Now that has all changed. To launch the French Laundry’s new Spirits Program, Keller has assembled an impressive list of rarities, including Don Julio “Real” extra añejo tequila, Pappy Van Winkle’s “Family Reserve” 23 Year Old Bourbon, and Vintage 1946 Hine Grande Champagne Cognac. But the restaurant’s Spirits Program is highlighted by the only single-malt scotch Keller deems worthy of his fabled establishment: The Macallan, specifically the distillery’s Fine & Rare Collection of predominately single-cask whiskies ranging from the 60 Years Old 1926 to the just-released 21 Years Old Macallan 1989, which made its official U.S. debut on June 11, 2013 at the French Laundry.
“When it comes to scotch, there are no other choices,” says Keller. “It’s Macallan. That’s the only scotch available here because I believe it’s one of the best Scotch whiskies in the world. So why go with anything other that what I feel is the best? We have a whole range of The Macallan, but our Fine & Rare program is extraordinary.”
Launched in tandem with the celebration of the French Laundry’s Spirits Program, The Macallan Fine & Rare 1989 was distilled on February 28, 1989, and bottled in 2010. This 21-year-old single malt came from just one first-fill sherry cask, No. 3247. But after more than two decades of aging, evaporation—called “the angel’s share”–—left only enough whisky to fill approximately 490 bottles, which are priced at $3,500 each. There were five such bottles in the United States this year, and the French Laundry has one of them, available at $600 a pour.

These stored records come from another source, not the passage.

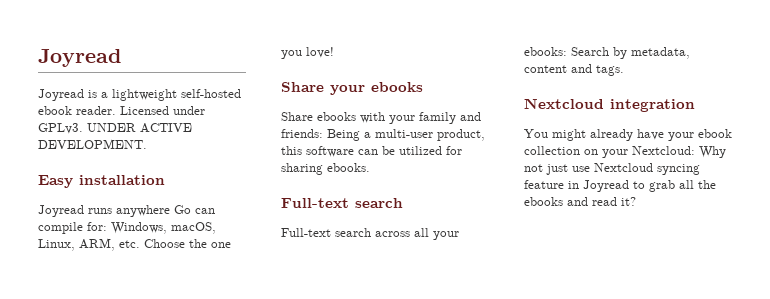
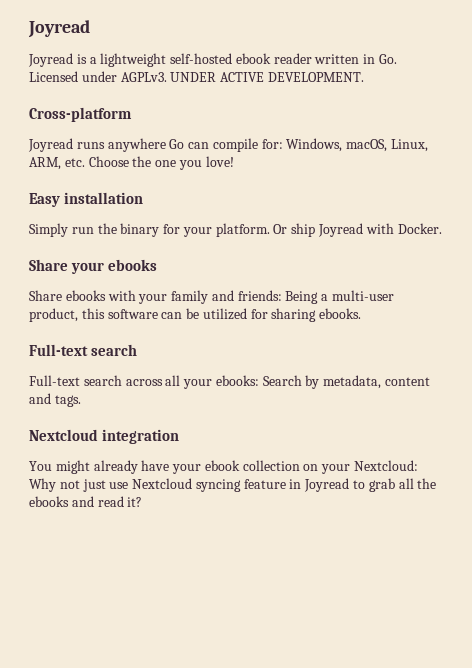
[76,106,116,115] reader. -> [273,53,398,64] reader written in Go.
[38,123,83,134] GPLv3. -> [120,72,167,82] AGPLv3.
[38,175,165,188] Easy installation -> [29,107,132,122] Cross-platform
(334, 52) none -> [29,192,144,207] [29,223,442,237] // Easy installation // Simply run the binary for your platform. Or ship Joyread with Docker.

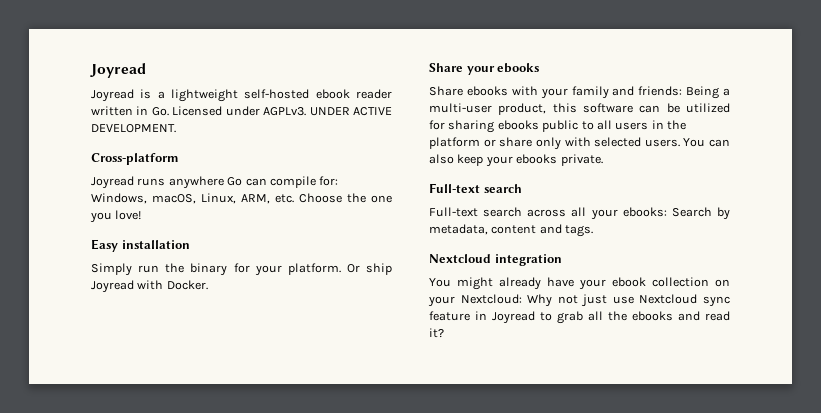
[319,308,362,319] ebooks. -> [497,120,686,132] [429,137,730,150] [429,154,603,167] ebooks public to all users in the platform or share only with selected users. You can also keep your ebooks private.
[195,479,241,492] syncing -> [703,296,730,307] sync

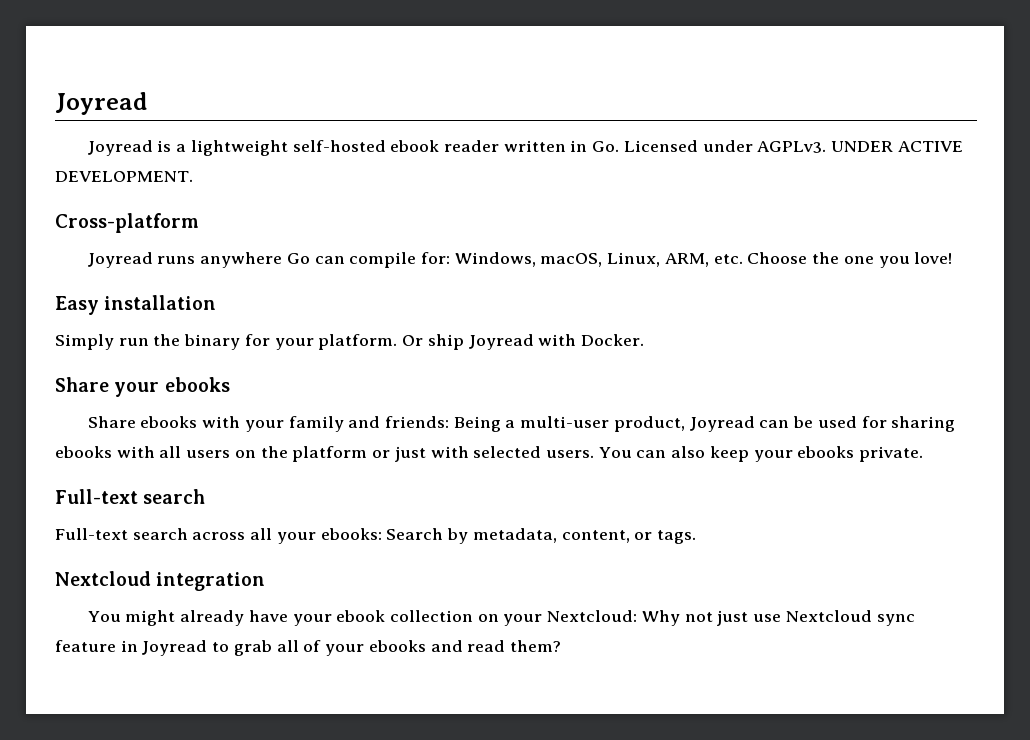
[552,103,633,113] this software -> [689,416,755,432] Joyread
[686,103,730,113] utilized -> [817,416,857,428] used
[542,120,594,132] public to -> [116,446,155,458] with
[651,120,664,129] in -> [234,450,256,458] on
[499,137,561,150] share only -> [394,446,426,462] just
[491,224,562,234] content and -> [561,530,653,543] content, or
[608,311,627,321] the -> [303,640,365,656] of your
[429,328,444,338] it? -> [509,640,561,652] them?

Served in a Baccarat Harmonie tumbler, The Macallan 1989 has a strong 110-proof cask strength that brings a gentle slap to the bouquet and suggests that a splash of distilled water is in order to unleash the whisky’s complexities. Because it is non-chill-filtered, adding water will cause a slight clouding of the liquid, but the flavor is only enhanced. The dried-fruit signature of the sherry cask dominates initially, but the first sip reveals layers of chocolate and oranges, with a dusting of nutmeg and a lengthy finish.
Other Fine & Rare offerings hold similar yet different characteristics. One is the uniquely wooded spice and smoke of the 1940, whose flavor is a reminder that because coal wasn’t available to the distillery during World War II, the malted barley was instead dried with peat. Or there is the Fine & Rare 1965, which was distilled the same year Macallan doubled the number of its pot stills from six to 12. Bottled after 36 years at a cask strength of 112.6 proof, its sherried citrus and dried fruit flavors are evidence that no two sherry casks will mature a whisky exactly the same way.
Each bottle in The Macallan Fine & Rare Collection is hand-filled, hand-signed, and registered at the distillery, enabling its lineage to be researched. Indeed, sipping from any bottle in The Macallan Fine & Rare Collection is like taking a trip back in time. Just don’t ask the attentive wait staff at the French Laundry to make a cocktail with these whiskies.
“The whole purpose of the program is to treat spirits as a digestif,” says Keller, “not as an aperitif or a cocktail. Instead, we want to encourage guests to linger after their meal, and enjoy whatever they choose from our seven categories of spirits, but making sure on our part that they are very specific spirits, very rare, and sometimes even curated spirits. Just to have another bar where you can get the same thing as you could anyplace else doesn’t resonate with me. Certainly if you want to have scotch, bourbon, or tequila with your meal, we’ll accommodate that, but we don’t do cocktails—there’s no mixed drinks served at the French Laundry.” (707.944.2380, www.frenchlaundry.com)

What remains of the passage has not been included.